La sua forma particolare, ricca di curve, organica e irregolare a primo impatto ricorda i fiordi norvegesi ma secondo alcuni esperti prende origine dalle forme degli abiti delle donne Sami. Il nome del vaso Savoy deriva dall’Hotel Savoy di Helsinki, progettato anche questo dallo stesso Aalto e da sua moglie Aino Marsio, in seguito all’acquisizione dei suoi diritti da parte di questo ristorante. 
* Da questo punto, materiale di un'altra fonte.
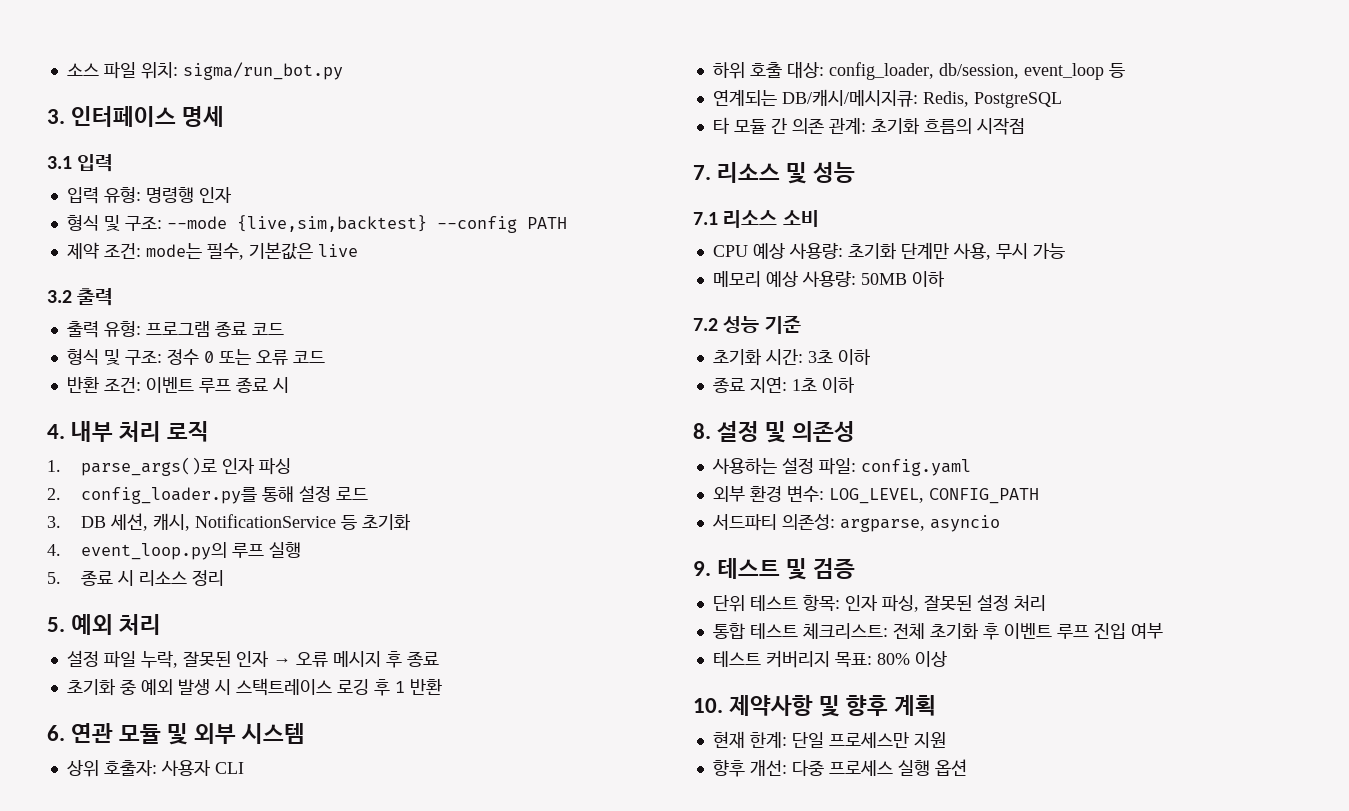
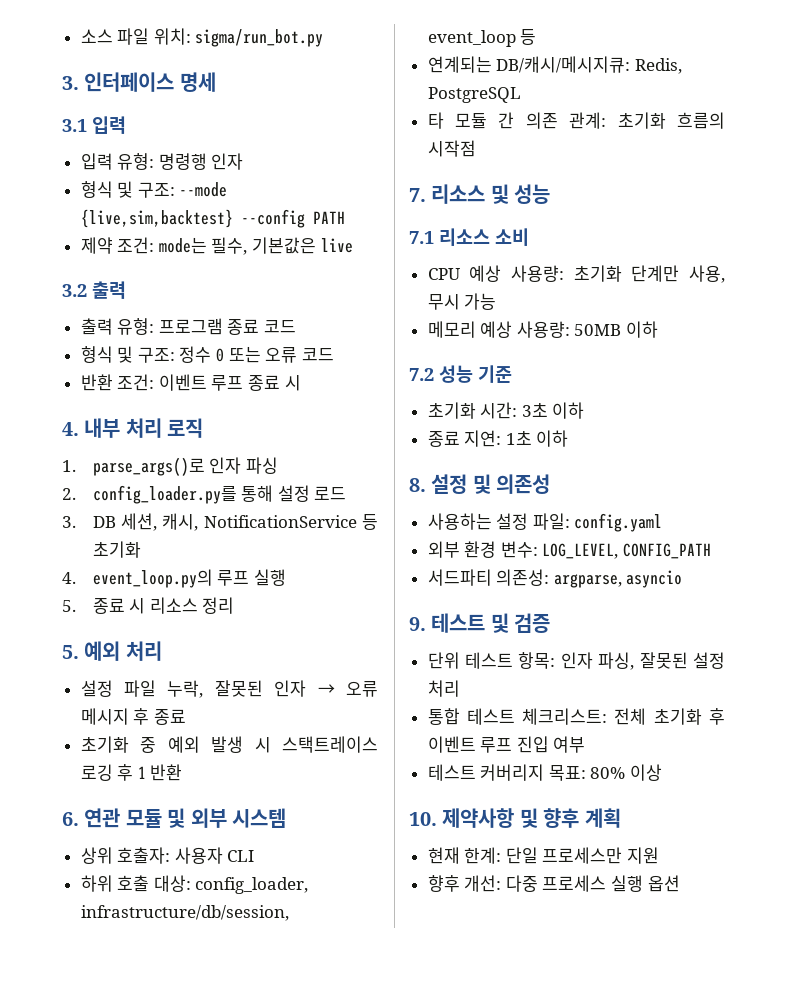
- 하위 호출 대상: config_loader, db/session, event_loop 등
+ 하위 호출 대상: config_loader, infrastructure/db/session, event_loop 등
Secondo quanto riportato dall’autore stesso, la sua funzione originale era quella di contenitore per l’Ikebana, ovvero l’arte giapponese della disposizione dei fiori recisi. Questo richiamo alla natura è rispecchiato anche nelle fasi originali di produzione, che prevedevano l’utilizzo di una struttura di bastoni di legno per ottenere il caratteristico design ondulato dove veniva soffiato il vetro.

vaso alvar aalto

Nonostante il passare degli anni, l’azienda che continua a produrre questo complemento d’arredo, la Iittala, lo realizza ancora soffiando il vetro a mano ed il ciclo di produzione di un singolo pezzo è di oltre 30 ore. Il vaso Savoy Aalto viene prodotto in diverse varianti cromatiche e in misure diverse, con un successo che a distanza di oltre 80 anni non conosce battute d’arresto o segni di invecchiamento. 

In seguito al successo del vaso savoy, molti altri oggetti hanno preso ispirazione dalla collezione Alvar Aalto: vassoi, bicchieri, piatti, ciotole in acciaio e molto altro sono stati creati e reinterpretati grazie al particolare design del vaso Aalto.